Reproduce, from the lines below, exactly the stretch that begins at the line containing "[427,206,444,221] か -> [542,266,559,281] 化" and ends at the line containing "(513, 616) none", both included.
#### Material provided ####
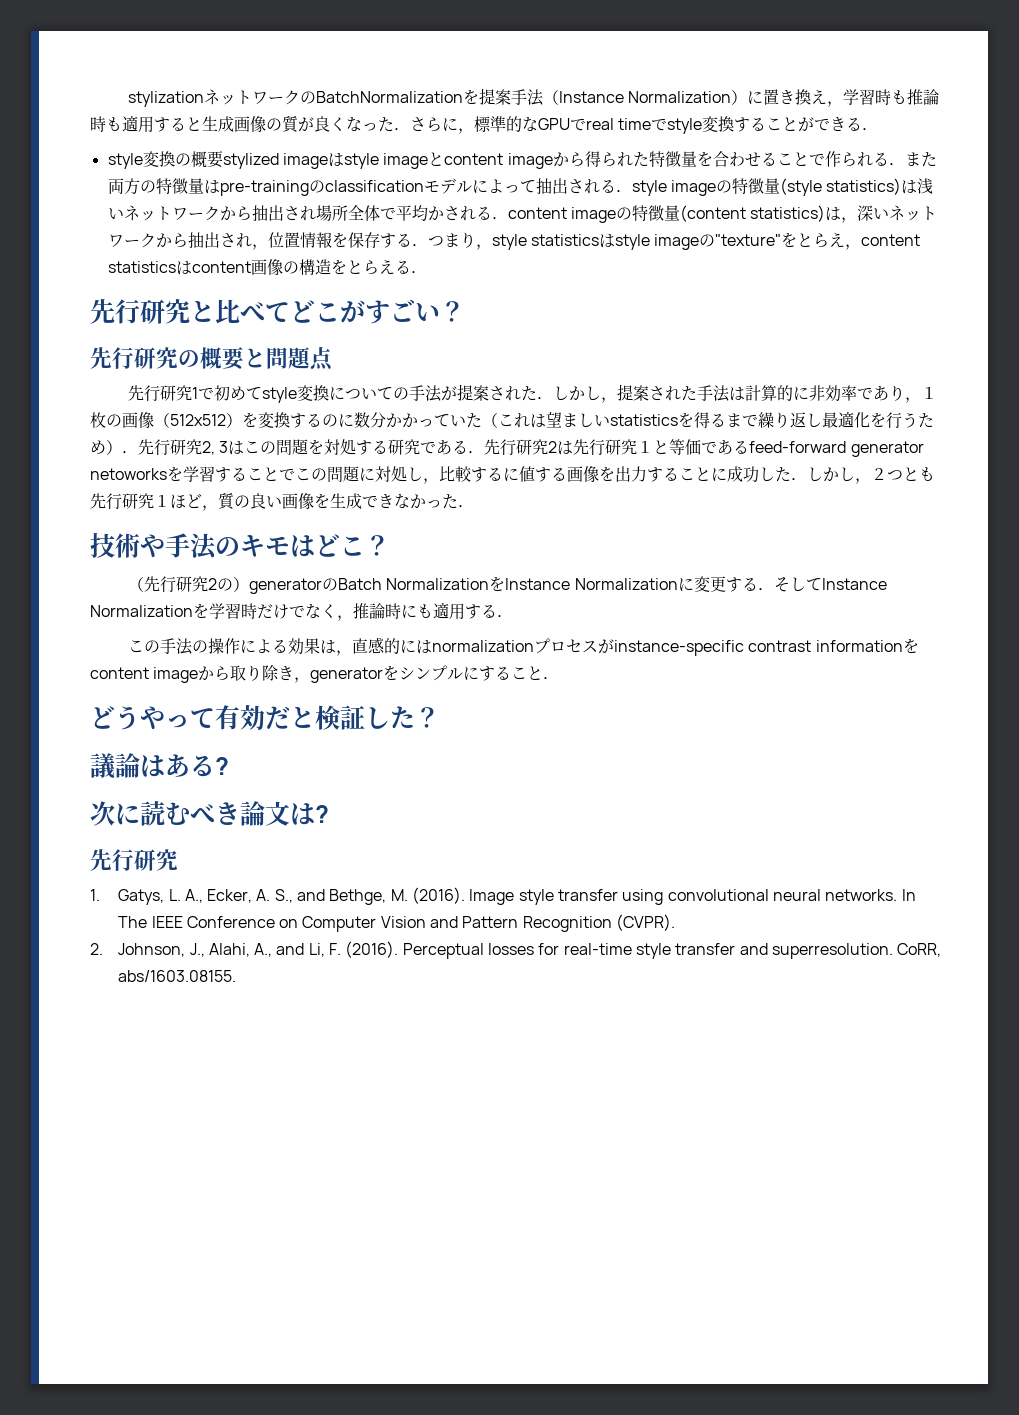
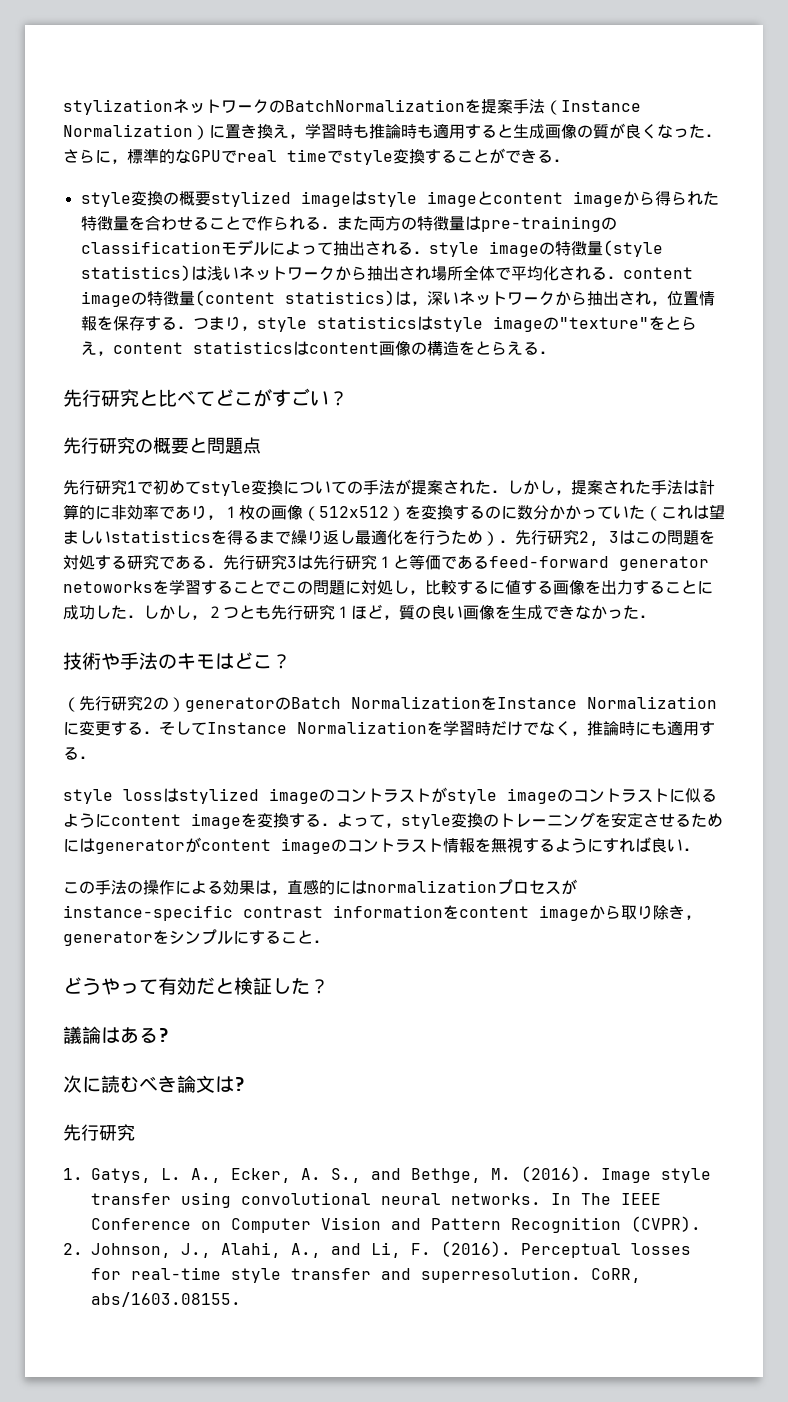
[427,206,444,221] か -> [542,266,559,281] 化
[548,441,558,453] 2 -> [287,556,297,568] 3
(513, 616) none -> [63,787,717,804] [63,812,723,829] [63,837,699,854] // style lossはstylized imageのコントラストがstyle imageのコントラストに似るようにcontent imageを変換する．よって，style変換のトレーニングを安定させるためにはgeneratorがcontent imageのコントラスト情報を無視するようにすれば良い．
####
#### Material provided ####
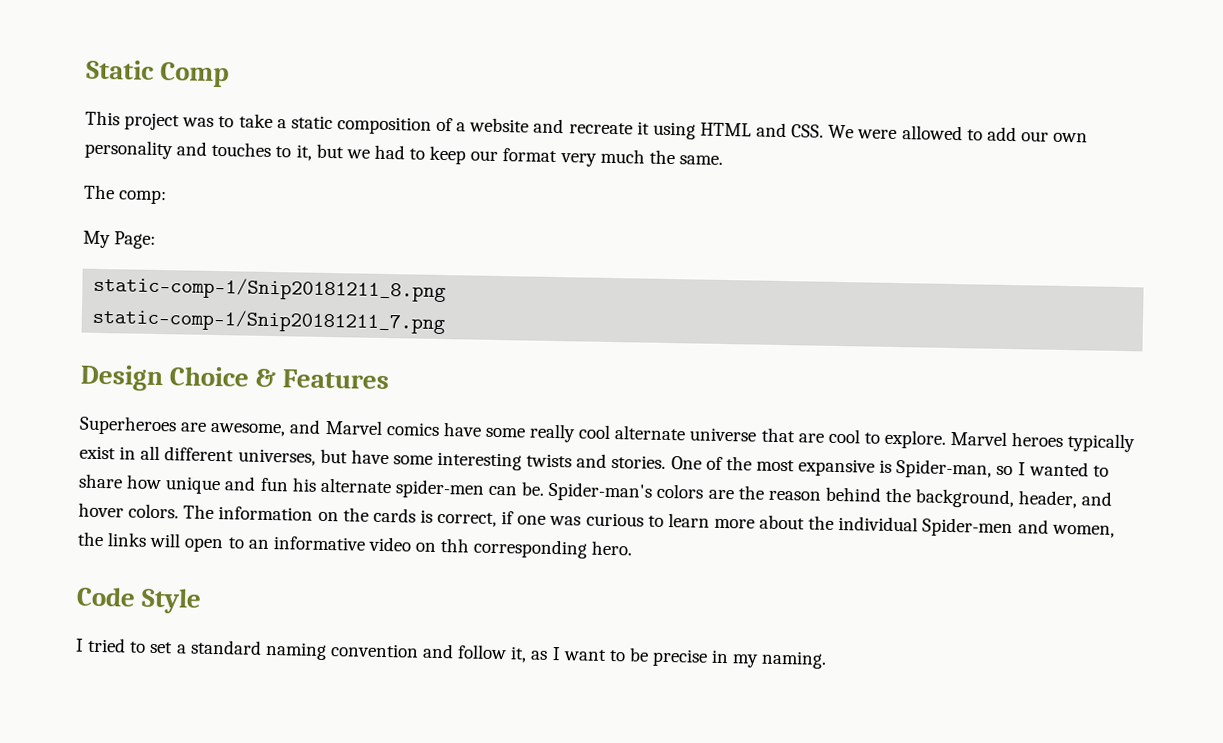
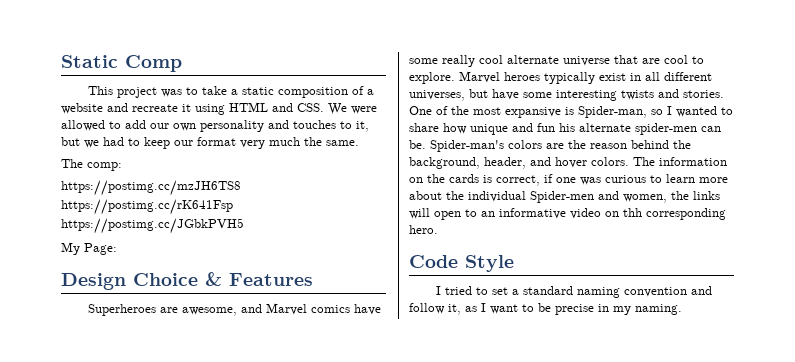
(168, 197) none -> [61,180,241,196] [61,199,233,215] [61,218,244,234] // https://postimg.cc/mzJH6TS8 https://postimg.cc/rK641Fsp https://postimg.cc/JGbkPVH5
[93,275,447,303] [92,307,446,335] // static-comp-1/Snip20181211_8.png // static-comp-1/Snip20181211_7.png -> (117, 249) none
####
**Answer to this problem**
[427,206,444,221] か -> [542,266,559,281] 化
[548,441,558,453] 2 -> [287,556,297,568] 3
(513, 616) none -> [63,787,717,804] [63,812,723,829] [63,837,699,854] // style lossはstylized imageのコントラストがstyle imageのコントラストに似るようにcontent imageを変換する．よって，style変換のトレーニングを安定させるためにはgeneratorがcontent imageのコントラスト情報を無視するようにすれば良い．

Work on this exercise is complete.